On Mon, 30 Jul 2018, Bernd Edlinger wrote: > In the moment I would already be happy if all STRING_CSTs would > be zero terminated. generic.texi says they need not be. Making the STRING_CST contain only the bytes of the initializer and not the trailing NUL in the C case where the trailing NUL does not fit in the object initialized would of course mean you get non-NUL-terminated STRING_CSTs for valid C code as well.
On Mon, Jul 30, 2018 at 03:52:39PM +0000, Joseph Myers wrote: > On Mon, 30 Jul 2018, Bernd Edlinger wrote: > > > In the moment I would already be happy if all STRING_CSTs would > > be zero terminated. > > generic.texi says they need not be. Making the STRING_CST contain only > the bytes of the initializer and not the trailing NUL in the C case where > the trailing NUL does not fit in the object initialized would of course > mean you get non-NUL-terminated STRING_CSTs for valid C code as well.
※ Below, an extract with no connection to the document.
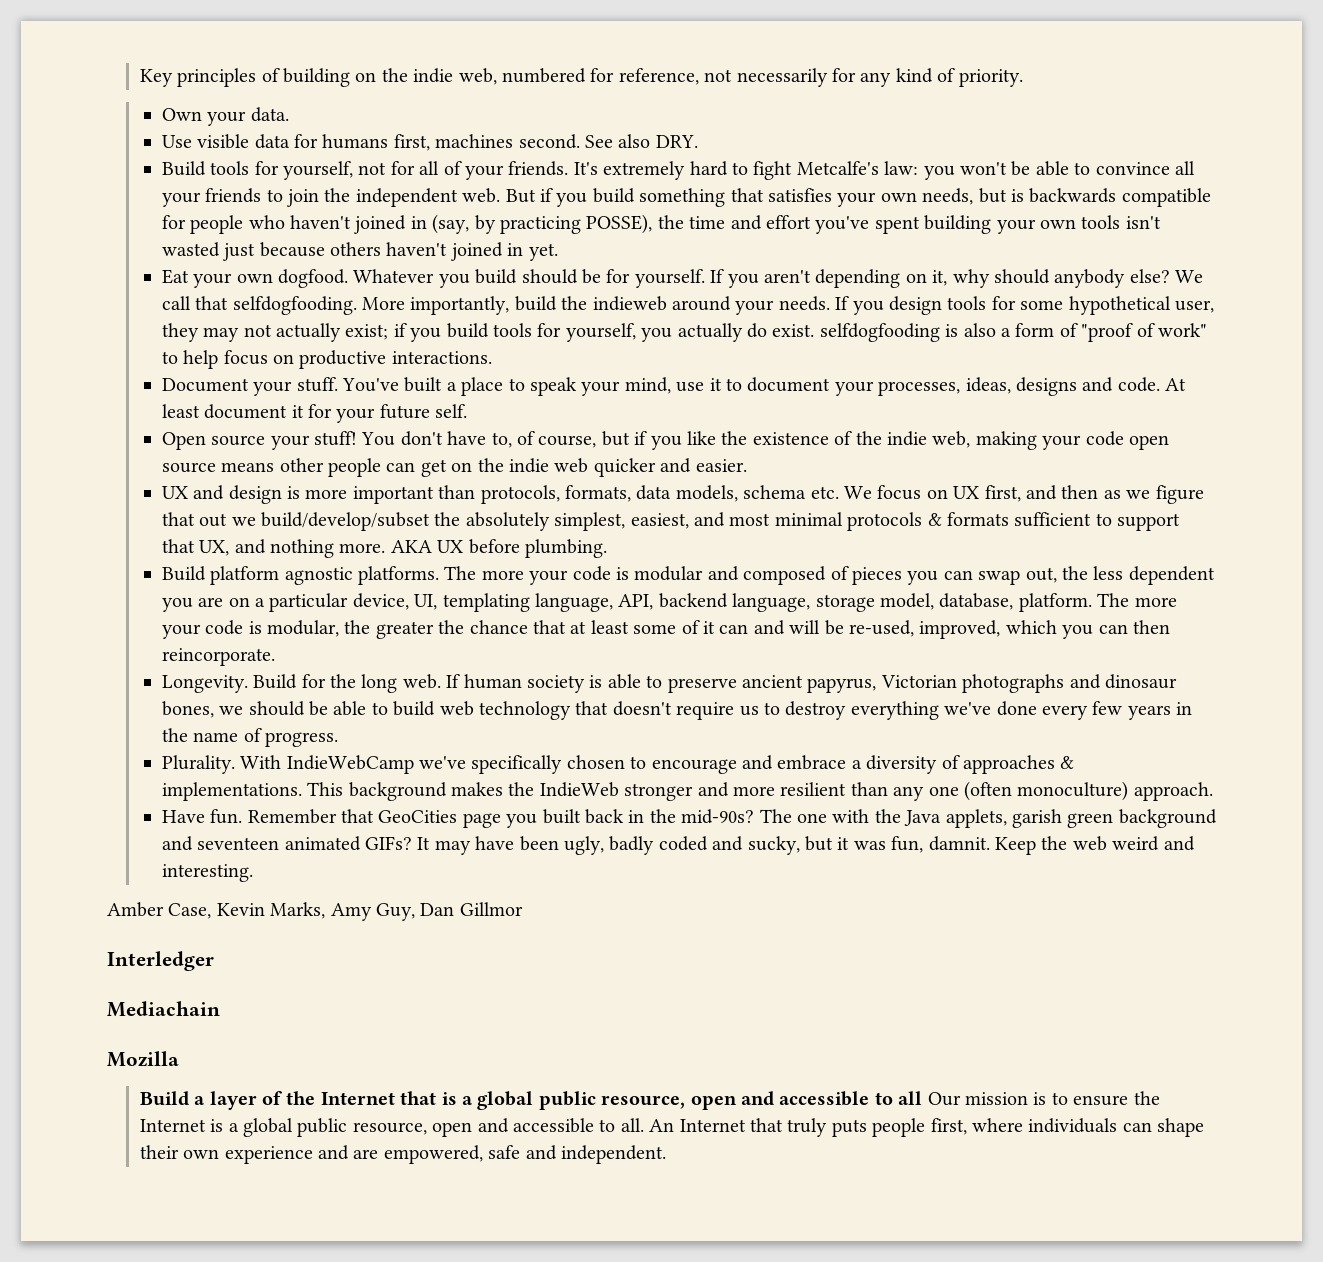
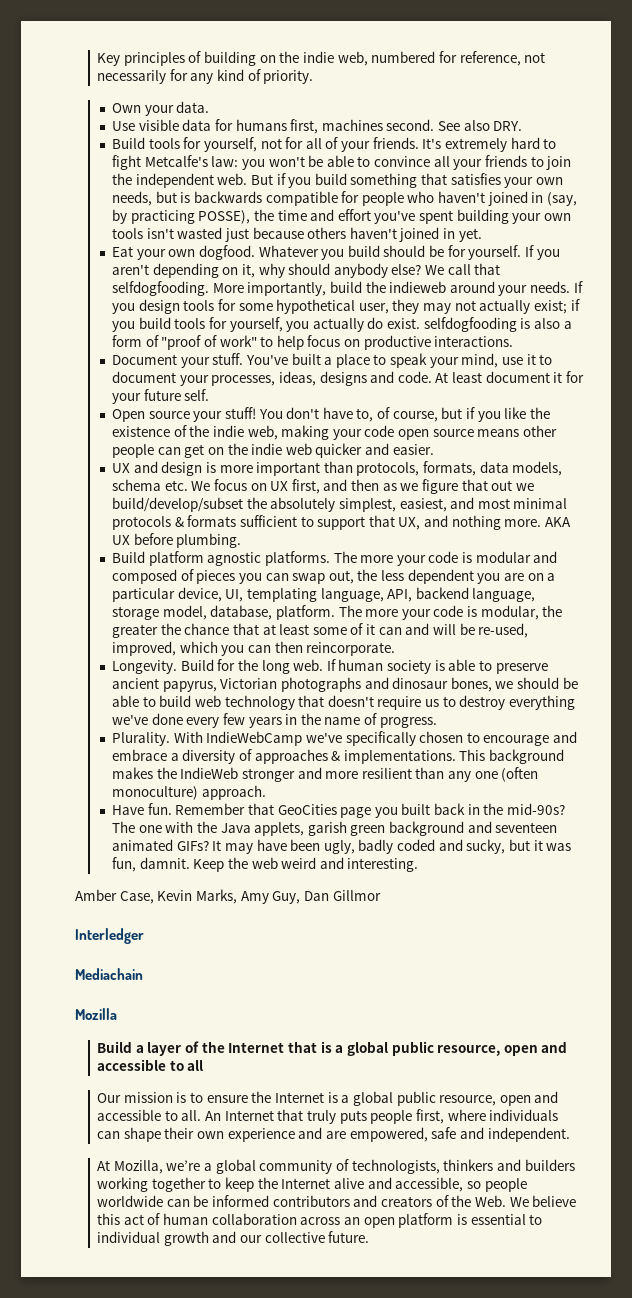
(923, 1098) none -> (204, 1065) //
(667, 1154) none -> [97,1159,575,1174] [97,1177,527,1192] [97,1195,577,1207] [97,1213,543,1228] [97,1231,370,1246] // At Mozilla, we’re a global community of technologists, thinkers and builders working together to keep the Internet alive and accessible, so people worldwide can be informed contributors and creators of the Web. We believe this act of human collaboration across an open platform is essential to individual growth and our collective future.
One thing is whether TREE_STRING_LENGTH includes the trailing NUL byte, that doesn't need to be the case e.g. for the shortened initializers. The other thing is whether we as a convenience for the compiler's internals want to waste some memory for the NUL termination; I think we could avoid some bugs that way. Jakub
On Mon, 30 Jul 2018, Jakub Jelinek wrote: > On Mon, Jul 30, 2018 at 03:52:39PM +0000, Joseph Myers wrote: > > On Mon, 30 Jul 2018, Bernd Edlinger wrote: > > > > > In the moment I would already be happy if all STRING_CSTs would > > > be zero terminated. > > > > generic.texi says they need not be. Making the STRING_CST contain only > > the bytes of the initializer and not the trailing NUL in the C case where > > the trailing NUL does not fit in the object initialized would of course > > mean you get non-NUL-terminated STRING_CSTs for valid C code as well. > > One thing is whether TREE_STRING_LENGTH includes the trailing NUL byte, > that doesn't need to be the case e.g. for the shortened initializers. > The other thing is whether we as a convenience for the compiler's internals > want to waste some memory for the NUL termination; I think we could avoid > some bugs that way. TREE_STRING_LENGTH includes the NUL if it is logically part of the object, but should not if the NUL is purely an implementation convenience.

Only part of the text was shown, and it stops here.